Kafka
Table of contents
Orka is using kafkaJS under the hood. It exposes most of the underlying configuration to the user.
Installation
Kafkajs is an optional dependency. In order to enable it install the dependency first:
npm i kafkajs
and then add some brokers and authentication keys in your environment.
Configuration
// config/config.js
module.exports = {
"kafka": {
"brokers": ["localhost:9092"], // An array of the brokers url
"groupId": "", // Default groupId to be used. Can be used by at most one consumer. All following consumers must overwrite it
"clientId": "", // An name identifying the application
"ssl": true,
"log": {
"level": "info",
"errorToWarn": [
"The group is rebalancing, re-joining",
"Response Heartbeat(key: 12, version: 3)"
]
},
"certificates": { // Should be given if the authentication is through certificates
"key": "",
"cert": "",
"ca": [],
"rejectUnauthorized": false
},
"sasl": { // Should be given if the authentication is through sasl
"mechanism": "",
"username": "",
"password": ""
},
"producer": { // Can be given if the producer is using a different kafka broker than the consumer.

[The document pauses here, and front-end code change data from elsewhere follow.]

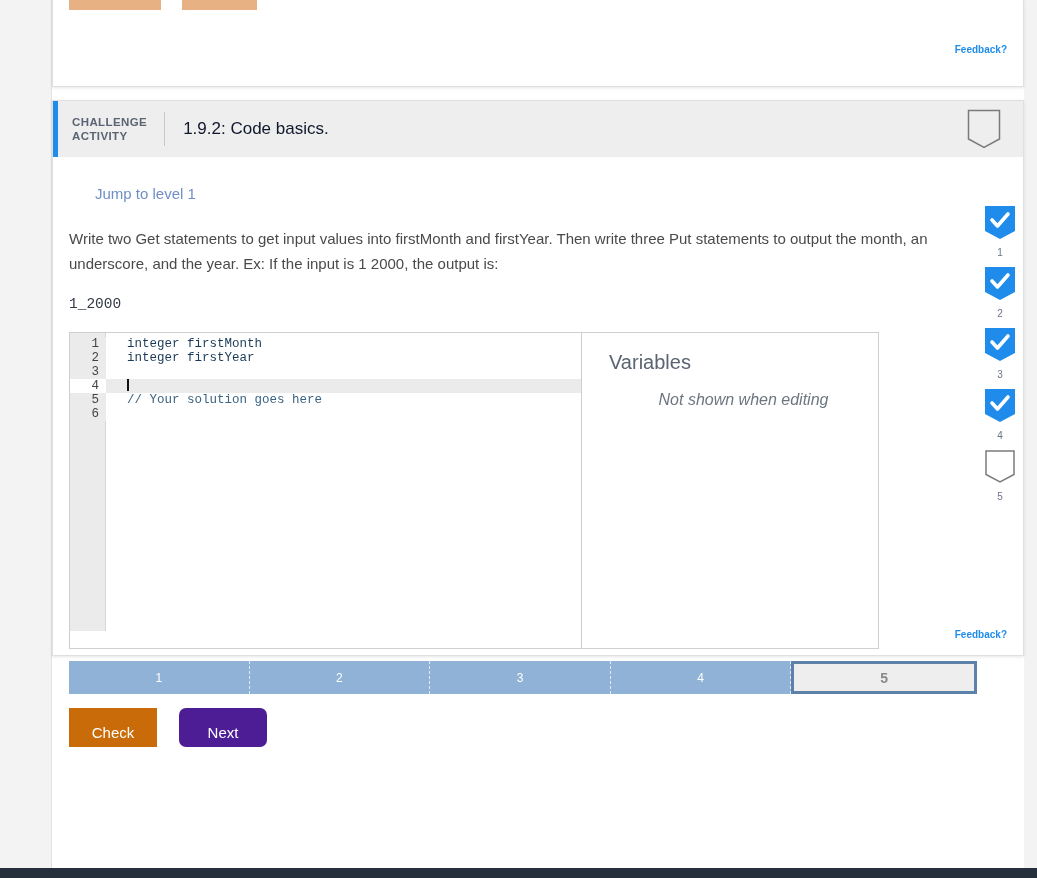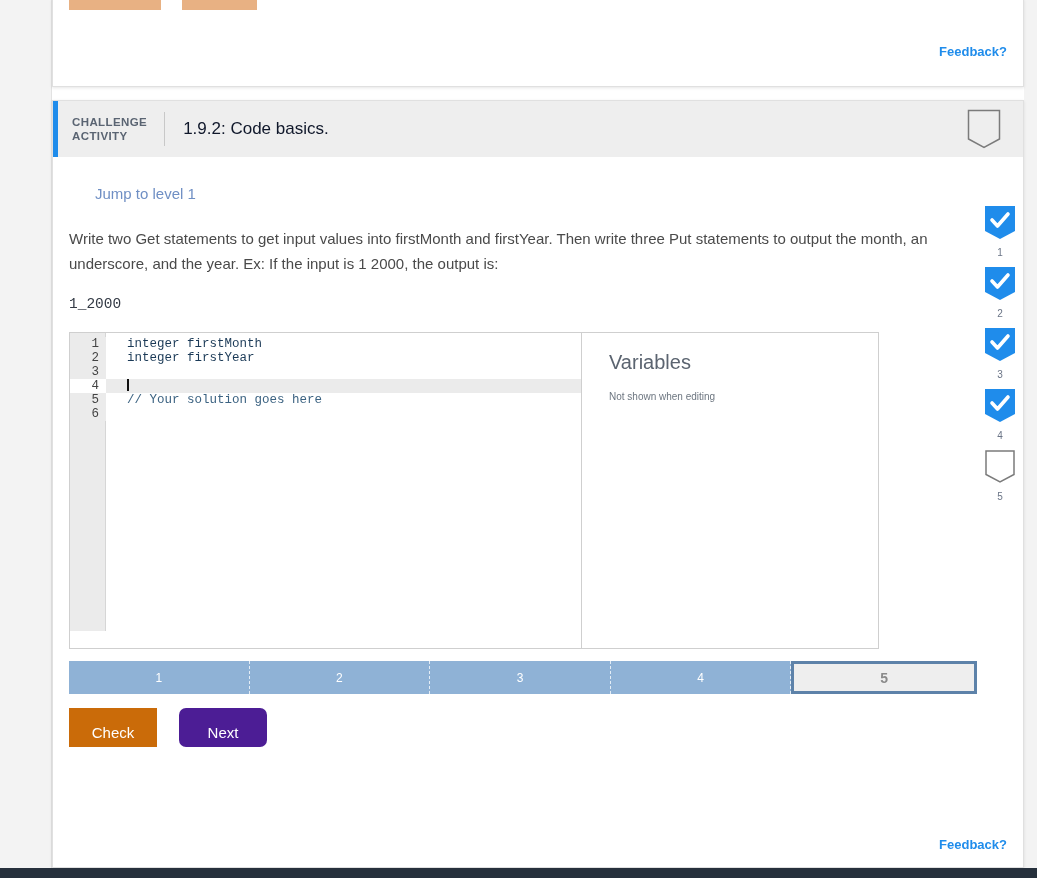--- a/index.html
+++ b/index.html
@@ -55,7 +55,7 @@
   .feedback-link {
     position: absolute;
     color: #1f8ceb;
-    font-size: 13px;
+    font-size: 10px;
     font-weight: bold;
     text-decoration: none;
     cursor: pointer;

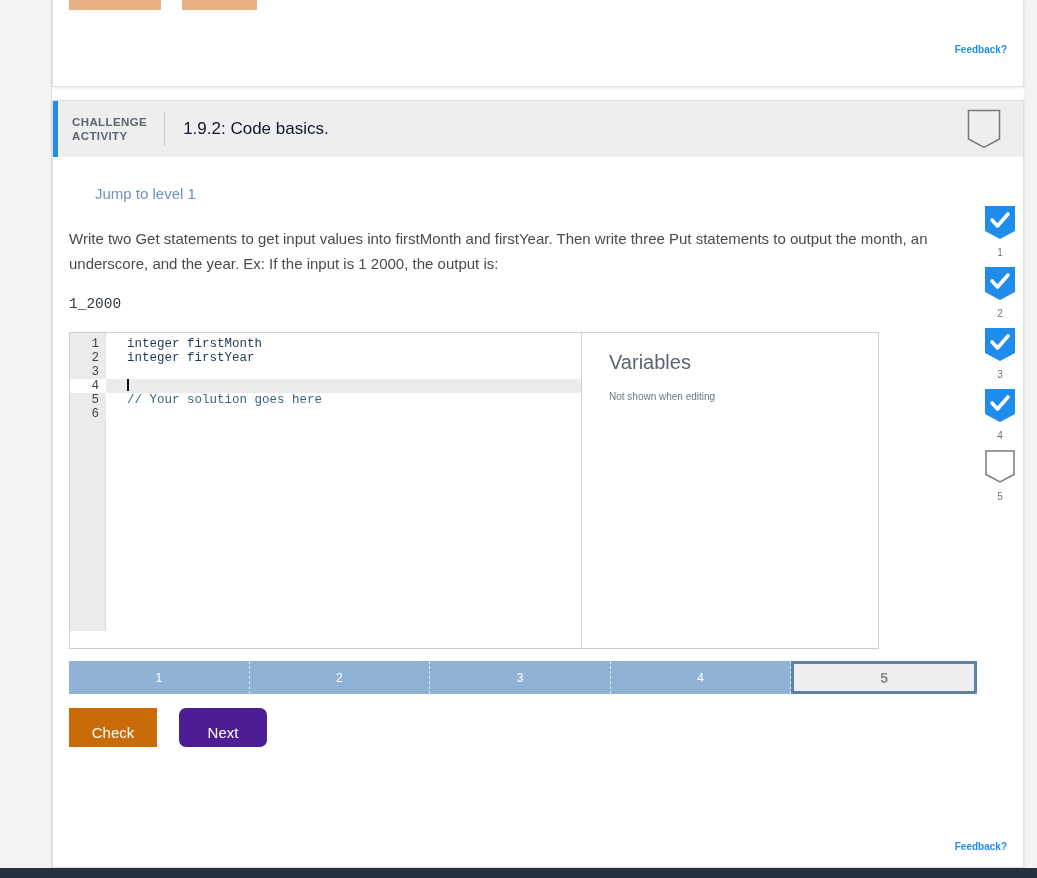--- a/index.html
+++ b/index.html
@@ -67,7 +67,7 @@
   .card-main {
     position: absolute;
     left: 52px; top: 100px;
-    width: 972px; height: 768px;
+    width: 972px; height: 556px;
     background: #ffffff;
     border: 1px solid #e0e0e0;
     box-shadow: 0 1px 3px rgba(0,0,0,.10);

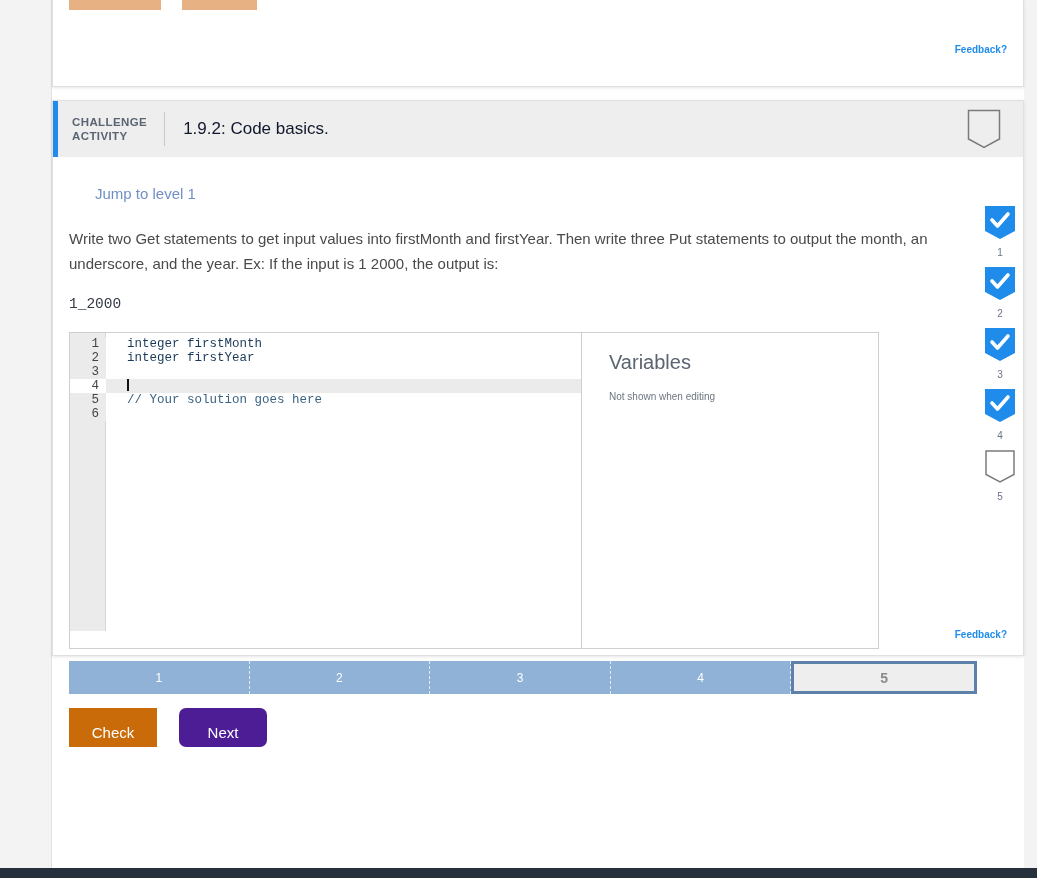--- a/index.html
+++ b/index.html
@@ -229,8 +229,10 @@
   }
   .vars-note {
     margin-top: 17px;
-    font-size: 10px;
+    font-size: 16px;
+    font-style: italic;
     color: #6d7680;
+    text-align: center;
   }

Might be useful for migrating brokers.
"brokers": [],
"ssl": true,
"certificates": {
"key": "",
"cert": "",
"ca": [],
"rejectUnauthorized": false
},
"sasl": {
"mechanism": "",
"username": "",
"password": ""
}
}
}
}
Consuming messages
You can choose if you’ll consume messages one by one (Kafka never consumes messages one by one, it is just a convenient way provided by KafkaJS) or in batches.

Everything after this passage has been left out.